Although there are nine possible combinations of differential-pressure
and static-pressure URLs, only six tests are required to cover each
cell URL.
(c) Test conditions--general. The electrical supply must meet the
following minimum tolerances:
(1) Rated voltage: 1 percent uncertainty;
(2) Rated frequency: 1 percent uncertainty;
(3) Alternating current harmonic distortion: Less than 5 percent;
and
(4) Direct current ripple: Less than 0.10 percent uncertainty.
(d) The input and output (if the output is analog) of each
transducer must be measured with equipment that has a published
reference uncertainty less than or equal to 25 percent of the published
reference uncertainty of the transducer under test across the
measurement range common to both the transducer under test and the test
instrument. Reference uncertainty for both the test instrument and the
transducer under test must be expressed in the units the transducer
measures to determine acceptable uncertainty. For example, if the
transducer under test has a published reference uncertainty of 0.05 percent of span, and a span of 0 to 500 psia, then this
transducer has a reference accuracy of 0.25 psia (0.05
percent of 500 psia). To meet the requirements of this paragraph (d),
the test instrument in this example must have an uncertainty of 0.0625 psia or less (25 percent of 0.25 psia).
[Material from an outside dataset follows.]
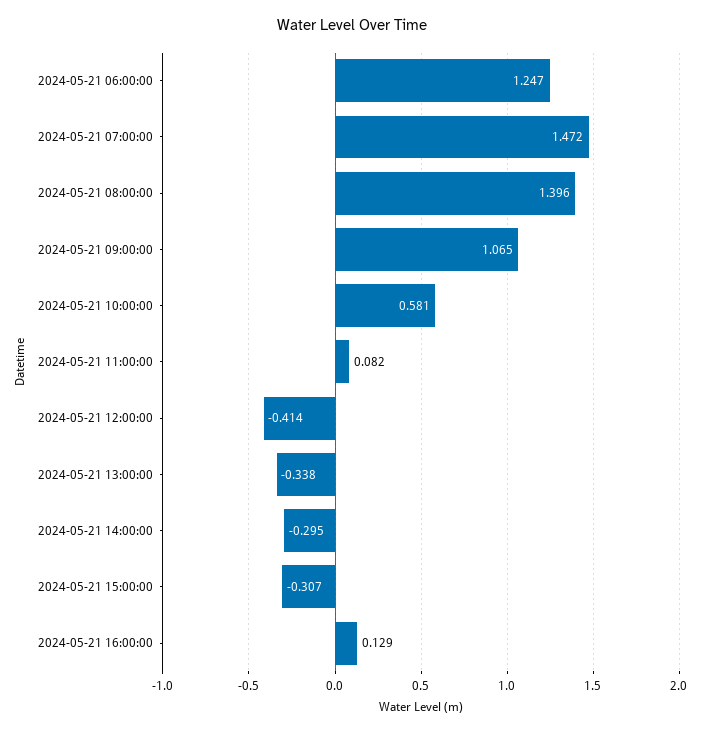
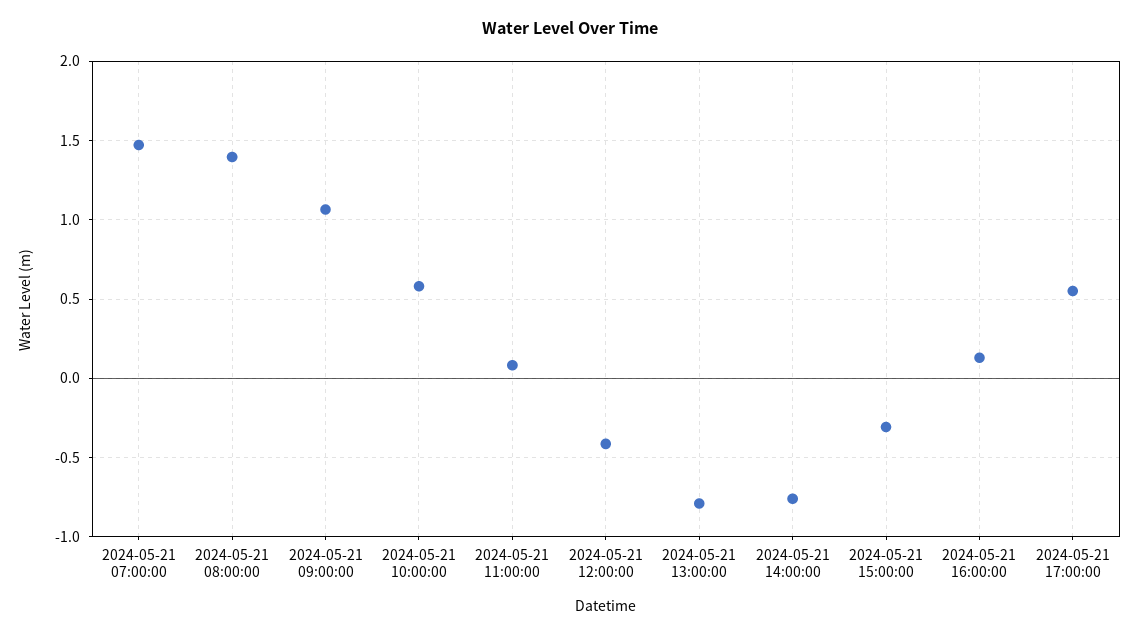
2024-05-21 06:00:00: 1.247 -> none
2024-05-21 13:00:00: -0.338 -> -0.8
2024-05-21 14:00:00: -0.295 -> -0.75
2024-05-21 17:00:00: none -> 0.55

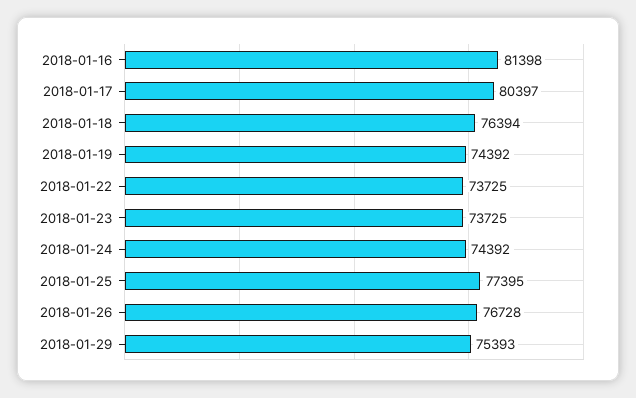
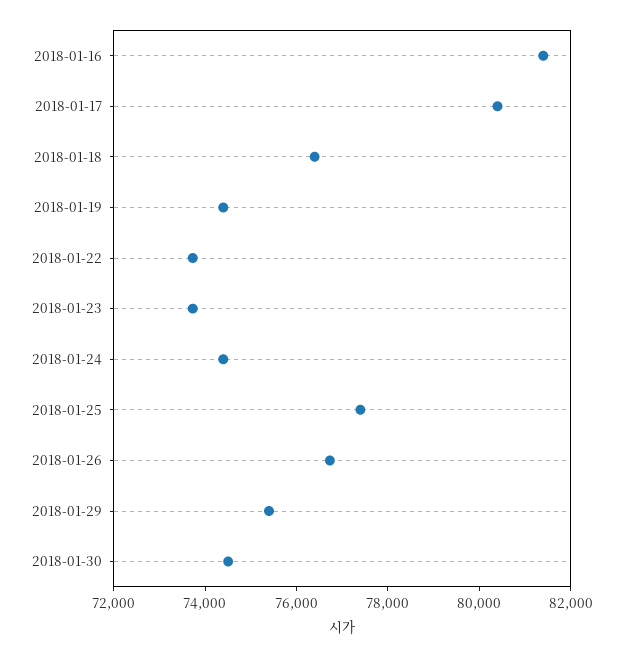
2018-01-30: none -> 74500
(e) If the manufacturer's performance specifications for the
transducer under test include corrections made by an external device
(such as linearization), then the external device must be tested along
with the transducer and be connected to the transducer in the same way
as in normal field operations.
(f) If the manufacturer specifies the extent to which the
measurement range of the transducer under test may be adjusted downward
(i.e., spanned down), then each test required in Sec. Sec. 3175.132
and 3175.133 must be carried out at least at both the URL and the
minimum upper calibrated limit specified by the manufacturer. For upper
calibrated limits between the maximum and the minimum span that are not
tested, the BLM will use the greater of the uncertainties measured at
the maximum and minimum spans in determining compliance with the
requirements of Sec. 3175.31(a).
(g) After initial calibration, no calibration adjustments to the
transducer may be made until all required tests in Sec. Sec. 3175.132
and 3175.133 are completed.
(h) For all of the testing required in Sec. Sec. 3175.132 and
3175.133, the term ``tested for accuracy'' means a comparison between
the output of the transducer under test and the test equipment taken as
follows:
(1) The following values must be tested in the order shown,
expressed as a percent of the transducer span:
(i) (Ascending values) 0, 10, 20, 30, 40, 50, 60, 70, 80, 90, and
100; and
(ii) (Descending values) 100, 90, 80, 70, 60, 50, 40, 30, 20, 10,
and 0.
(2) If the device under test is an absolute-pressure transducer,
the ``0'' values listed in paragraphs (h)(1)(i) and (ii) of this
section must be replaced with ``atmospheric pressure at the test
facility;''
(3) Input approaching each required test point must be applied
asymptotically without overshooting the test point;
(4) The comparison of the transducer and the test equipment
measurements must be recorded at each required point; and
(5) For static-pressure transducers, the following test point must
be included for all tests:
(i) For gauge-pressure transducers, a gauge pressure of -5 psig;
and
(ii) For absolute-pressure transducers, an absolute pressure of 5
psia.
Sec. 3175.132 Testing of reference accuracy.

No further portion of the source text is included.